When Diontay Santiago first enrolled at Fordham’s Gabelli School of Business, he wasn’t sure which area of study was right for him. He paired his business and liberal arts core classes with extracurricular opportunities like the semester-long Consulting Cup project in his sophomore year and—with support from the school’s Personal and Professional Development Center—discovered a passion for communications and teamwork.

He majored in marketing and, as a senior, put his skills to work in his hometown of the Bronx as a founding member of the student-run Fordham Business Development Collaboratory. The group, launched in June 2020 and now comprising more than 70 members, assists local businesses in the areas of finance, compliance, technology, and marketing. Santiago said he used that undergraduate experience to help land a job in the associate program at Ogilvy, a New York City-based advertising and marketing agency, where he’s been working since September 2021, soon after he graduated from Fordham.

Was there a Fordham course that really had a big influence on you and where you are today?
There’s a few courses I’d say that really shaped my time at Fordham. My freshman year I took Composition II, and just being in a course where all I did was write—and [the professor]gave us topics that were fairly open ended, so I was able to really put my own thoughts into the writing—cemented to me, “Hey, writing and talking, this is what I want for a living.”

A few marketing courses that I took were really valuable to me. I think one that really stuck out to me was my Global Marketing Sustainability course. When it comes to sustainability, not just talking about environmental sustainability, but sustainability in the way of “How does this affect the supply chain?” it really makes you consider whatever business decisions you’re making: How do they actually affect the world, not just the bottom line in profits?

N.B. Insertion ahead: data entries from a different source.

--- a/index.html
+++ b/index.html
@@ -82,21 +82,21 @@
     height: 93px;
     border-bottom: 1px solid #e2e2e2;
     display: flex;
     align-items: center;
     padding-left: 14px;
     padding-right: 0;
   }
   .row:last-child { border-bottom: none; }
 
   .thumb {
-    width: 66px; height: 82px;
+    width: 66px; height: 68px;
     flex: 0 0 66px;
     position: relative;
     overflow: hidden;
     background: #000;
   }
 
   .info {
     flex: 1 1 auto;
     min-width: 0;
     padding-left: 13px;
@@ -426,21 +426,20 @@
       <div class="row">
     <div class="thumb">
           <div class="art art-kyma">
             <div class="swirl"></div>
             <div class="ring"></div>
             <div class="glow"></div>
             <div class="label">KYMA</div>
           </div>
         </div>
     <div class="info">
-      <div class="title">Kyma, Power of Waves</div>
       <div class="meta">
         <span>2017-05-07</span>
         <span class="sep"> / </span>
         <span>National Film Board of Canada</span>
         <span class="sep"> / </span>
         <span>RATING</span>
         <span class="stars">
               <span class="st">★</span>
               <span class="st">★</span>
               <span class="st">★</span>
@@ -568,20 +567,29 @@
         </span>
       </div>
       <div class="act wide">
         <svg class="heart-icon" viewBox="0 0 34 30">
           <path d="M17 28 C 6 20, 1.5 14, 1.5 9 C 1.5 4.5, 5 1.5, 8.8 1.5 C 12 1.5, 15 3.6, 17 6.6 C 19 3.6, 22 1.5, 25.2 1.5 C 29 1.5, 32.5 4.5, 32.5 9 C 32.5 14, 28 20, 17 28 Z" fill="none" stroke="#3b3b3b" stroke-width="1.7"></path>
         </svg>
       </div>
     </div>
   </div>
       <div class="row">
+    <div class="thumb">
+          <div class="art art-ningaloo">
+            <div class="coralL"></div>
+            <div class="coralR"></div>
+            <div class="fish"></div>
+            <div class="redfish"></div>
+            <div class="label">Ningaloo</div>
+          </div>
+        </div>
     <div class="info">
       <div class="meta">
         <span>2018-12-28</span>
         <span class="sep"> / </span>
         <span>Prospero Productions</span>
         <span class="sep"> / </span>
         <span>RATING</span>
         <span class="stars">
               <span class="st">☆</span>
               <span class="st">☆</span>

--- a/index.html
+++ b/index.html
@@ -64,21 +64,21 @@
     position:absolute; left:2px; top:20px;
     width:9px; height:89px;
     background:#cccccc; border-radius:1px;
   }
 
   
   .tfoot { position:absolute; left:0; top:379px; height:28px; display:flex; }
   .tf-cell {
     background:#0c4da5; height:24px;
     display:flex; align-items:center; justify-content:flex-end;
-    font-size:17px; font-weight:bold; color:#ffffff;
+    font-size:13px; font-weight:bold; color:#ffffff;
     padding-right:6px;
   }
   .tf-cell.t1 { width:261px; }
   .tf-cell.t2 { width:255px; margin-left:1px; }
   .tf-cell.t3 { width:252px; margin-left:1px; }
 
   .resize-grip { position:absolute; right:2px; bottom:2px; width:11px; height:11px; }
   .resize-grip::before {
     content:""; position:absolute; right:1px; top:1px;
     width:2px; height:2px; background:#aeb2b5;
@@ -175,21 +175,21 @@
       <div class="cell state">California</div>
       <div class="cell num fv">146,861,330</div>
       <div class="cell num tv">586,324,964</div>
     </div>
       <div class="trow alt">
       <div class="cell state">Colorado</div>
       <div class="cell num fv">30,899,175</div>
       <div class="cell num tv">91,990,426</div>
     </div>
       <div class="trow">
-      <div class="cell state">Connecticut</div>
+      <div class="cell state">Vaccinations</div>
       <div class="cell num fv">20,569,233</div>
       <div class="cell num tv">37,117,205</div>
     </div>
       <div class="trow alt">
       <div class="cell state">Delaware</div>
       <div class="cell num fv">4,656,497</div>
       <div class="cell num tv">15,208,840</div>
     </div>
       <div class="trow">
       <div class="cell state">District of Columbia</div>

Were you involved with any other academic programs at Gabelli?
The Gabelli School’s Consulting Cup is a very valuable experience for any student who studies business at Fordham. It gives you the simulation of working with a real corporate team, and I can say that the amount of emailing and creating deliverables and research that we had to do for the Consulting Cup—I’m not going to say it’s completely like working right now, but it’s similar. Having to email upper-level people [at the companies we were studying], cross-communicating within your own team, and finding solutions—it’s such a valuable experience for anyone who wants to go into any sort of business.

What activities were you involved with outside of the classroom?
I was a part of [ASILI], the Black Student Alliance—I was the president my senior year. I did a lot of stuff with the CCEL, the Center for Community Engaged Learning, including but not limited to GO! projects [to South Africa]. And then I was involved in History Makers my sophomore year going into my junior year, which was a program where you mentor and teach kids about social justice things and give them the context of the history in the Bronx.

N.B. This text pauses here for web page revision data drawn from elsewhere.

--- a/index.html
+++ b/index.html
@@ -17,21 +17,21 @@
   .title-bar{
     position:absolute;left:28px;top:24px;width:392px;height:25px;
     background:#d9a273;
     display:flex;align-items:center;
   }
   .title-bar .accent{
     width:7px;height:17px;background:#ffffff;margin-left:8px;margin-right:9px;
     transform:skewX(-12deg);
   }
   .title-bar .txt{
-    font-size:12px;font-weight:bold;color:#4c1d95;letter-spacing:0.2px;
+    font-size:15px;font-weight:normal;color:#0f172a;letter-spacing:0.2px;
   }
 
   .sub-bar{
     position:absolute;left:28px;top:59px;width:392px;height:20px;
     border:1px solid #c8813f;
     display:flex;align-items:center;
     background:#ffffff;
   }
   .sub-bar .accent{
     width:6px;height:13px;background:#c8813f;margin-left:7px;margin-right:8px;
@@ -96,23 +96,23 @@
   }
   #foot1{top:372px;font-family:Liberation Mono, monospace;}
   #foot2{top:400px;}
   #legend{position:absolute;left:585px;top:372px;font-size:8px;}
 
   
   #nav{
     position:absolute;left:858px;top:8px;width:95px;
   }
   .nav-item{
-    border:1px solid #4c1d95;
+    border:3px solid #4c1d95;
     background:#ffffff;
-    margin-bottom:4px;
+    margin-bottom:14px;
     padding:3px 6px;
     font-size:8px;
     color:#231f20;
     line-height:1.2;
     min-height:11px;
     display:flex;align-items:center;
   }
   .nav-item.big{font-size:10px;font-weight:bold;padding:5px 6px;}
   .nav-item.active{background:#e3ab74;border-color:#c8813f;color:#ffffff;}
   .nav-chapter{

You worked with the Fordham Business Development Collaboratory. Could you tell me about that experience?
The Fordham Business Development Collaboratory was amazing—shout out to my friend Rich [Shrestha, a senior at Fordham College at Rose Hill and economics major] for that one because that was a great idea he came up with, and it actually really translates to the job that I do now.

Being someone from the Bronx, that was really valuable because I was able to work with people who are from where I’m from, and I understand what the needs are for a lot of people. We were able to use Fordham resources, and not necessarily money resources, but intellectual resources—we have a plethora of students who are more than capable of being able to help people. It’s actually funny because it comes a little bit full circle: I’m in a rotation of programs at my job, and my first assignment is in the consulting group because they had seen my resume, and were like, “Hey, you do the Fordham Business Development Collaboratory. We think this would be a great match for you to continue to develop those skills.” So that was a really nice thing, that I was able to leverage the experience that I had and also that that experience benefitted others.

Can you tell me a bit more about the work you’re doing now?
I’m working for Ogilvy. It’s a subsidiary of a bigger advertising conglomerate called WPP, which is based out in London. I’m working in what’s called the associates program at Ogilvy—it’s a rotation program, where every six months for 18 months they’ll be placing me in different departments to work and give me exposure to different opportunities such as in account management, production, user experience, data and analytics. Ogilvy works with a lot of big clients—one of their biggest clients right now is IBM; they’ve had a long-term relationship for decades. It’s a pretty prestigious company when it comes to the advertising space, and I’m grateful to be there.

Interview conducted, edited, and condensed by Kelly Prinz, FCRH ’15.